Where there is an amendment to the declaration in a matter of substance, the defendant should not be defaulted until after he has been ruled to plead to the declaration as amended. Gage v. Brown, 125 Ill. 522; Adams v. Gill, 158 Ill. 190; Brown v. Tuttle, 27 Ill. App. 389.

In Gilbert v. American Trust & Savings Bank, 118 Ill. App. 678, the original ad damnum was on a note for $2,500, Subsequently the declaration was amended *90so as to cover two other notes, and the ad damnum was changed to $15,000. No notice was given to the defendant of this amendment, and no rule to plead was entered against him to the amended declaration. On page 681 it is said:

“Where, however, a new substantive cause of action is set up by amendment, it has frequently been held that it is in the nature of a new suit, and for some purposes is treated as such, the commencement of which dates from the filing of the amendment and does not relate back to the bringing of the original suit. Of such new cause of action the defendant is not required to take notice until a rule to plead has been laid upon him. * * * As to the amended declaration, plaintiff in error was not in default when the judgment was taken. The plaintiff, when he filed his amended declaration was in no better position than he would have occupied if he had filed his original declaration after the commencement of the second term. In that state of the record it has been held error to render judgment by default without a rule, and service of it, requiring him to plead. Pratt v. Grimes, 35 Ill. 164.”

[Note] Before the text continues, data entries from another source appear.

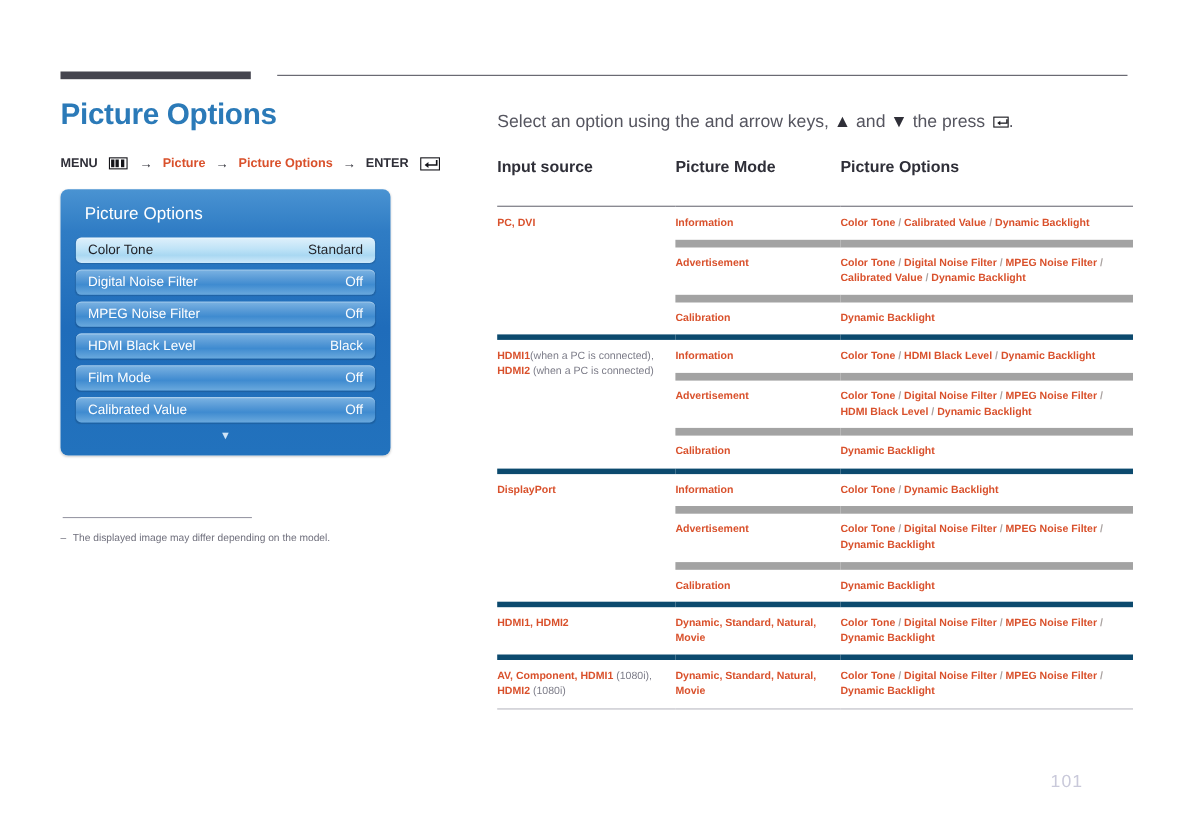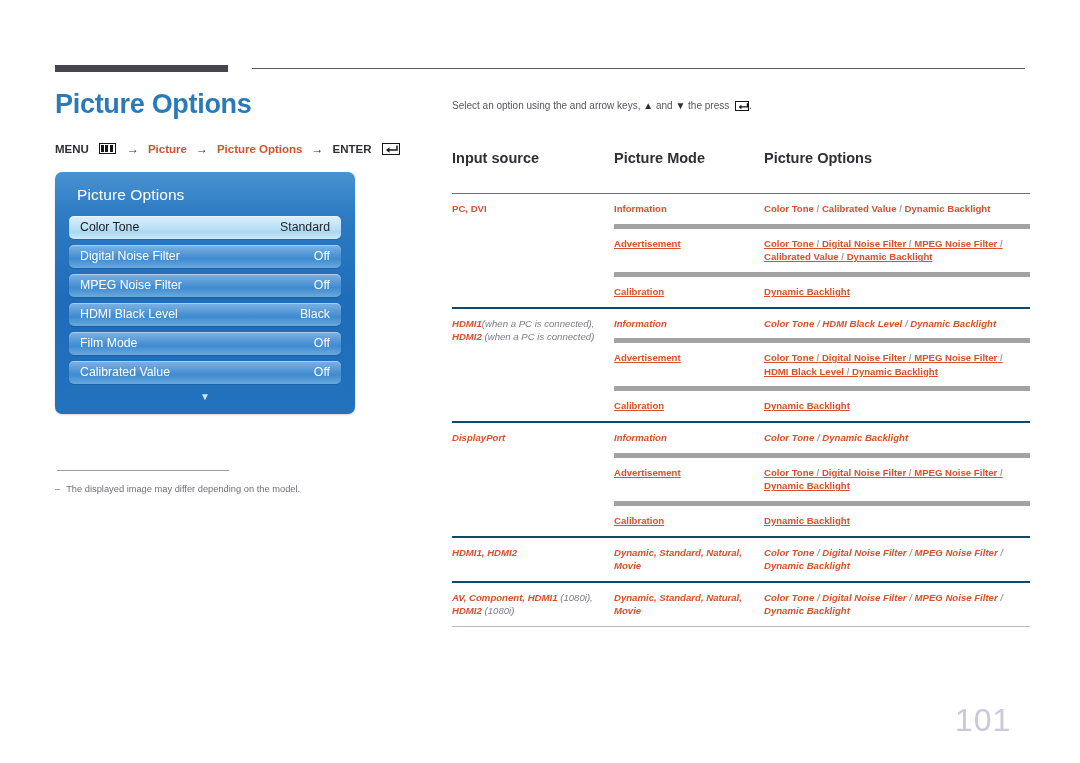--- a/index.html
+++ b/index.html
@@ -162,24 +162,24 @@
   .note .dash { color: #6f6f7c; }
 
   
   .right-col {
     position: absolute;
     left: 452px;
     top: 98px;
     width: 578px;
   }
   .intro {
-    font-size: 10px;
+    font-size: 16px;
     color: #55555f;
     line-height: 1.62;
-    margin-bottom: 36px;
+    margin-bottom: 20px;
   }
   .intro .k { font-weight: bold; color: #2f2f38; }
   .intro .enter-glyph { width: 14px; height: 10px; border-width: 1.3px; }
 
   
   table.spec {
     width: 578px;
     border-collapse: collapse;
     table-layout: fixed;
     margin-top: 16px;
@@ -199,37 +199,37 @@
     vertical-align: top;
     padding: 8px 10px 8px 0;
     line-height: 1.42;
   }
   .col-src   { width: 162px; }
   .col-mode  { width: 150px; }
   .col-opts  { width: 266px; }
   .thead-line td { border-bottom: 1.6px solid #6e6e78; height: 0; padding: 0; }
 
   
-  tr.grp-top > td { border-top: 2px solid #0c4a6e; font-style: italic; }
-  tr.sub > td.sep-cell { border-top: 5px solid #a3a3a3; text-decoration: underline; }
+  tr.grp-top > td { border-top: 5px solid #0c4a6e; }
+  tr.sub > td.sep-cell { border-top: 7px solid #a3a3a3; }
   tr.last-line td { border-top: 1px solid #b9b9c2; height: 0; padding: 0; }
 
   td.src { padding-left: 8px; }
   td.mode { padding-left: 8px; }
   td.opts { padding-left: 8px; }
 
   .sl { color: #a9a2a0; font-weight: bold; }
   .gray { color: #7c7c88; font-weight: normal; }
 
   
   .page-num {
     position: absolute;
     left: 955px;
     top: 702px;
-    font-size: 32px;
+    font-size: 16px;
     color: #c9c9da;
     letter-spacing: 1px;
   }
 </style>
 </head>
 <body>
 
 <div class="rule-thick"></div>
 <div class="rule-thin"></div>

Defendant in error insists that in" the absence of rules of court to that effect, no special notice is required of any amendment of any part of the record of the current term, as the presumption of law is that by reason of the service of the summons the defendant is constantly present in court, and, therefore, has notice of all that takes place. In support of this contention several cases are cited. We have examined these cases and are of the opinion that the weight of authority is that where the pleadings are amended in a matter of substance that any prior default is set aside and that before judgment is entered the defendant must be ruled to plead, which was not done in this case, and for that reason the judgment was erroneously entered.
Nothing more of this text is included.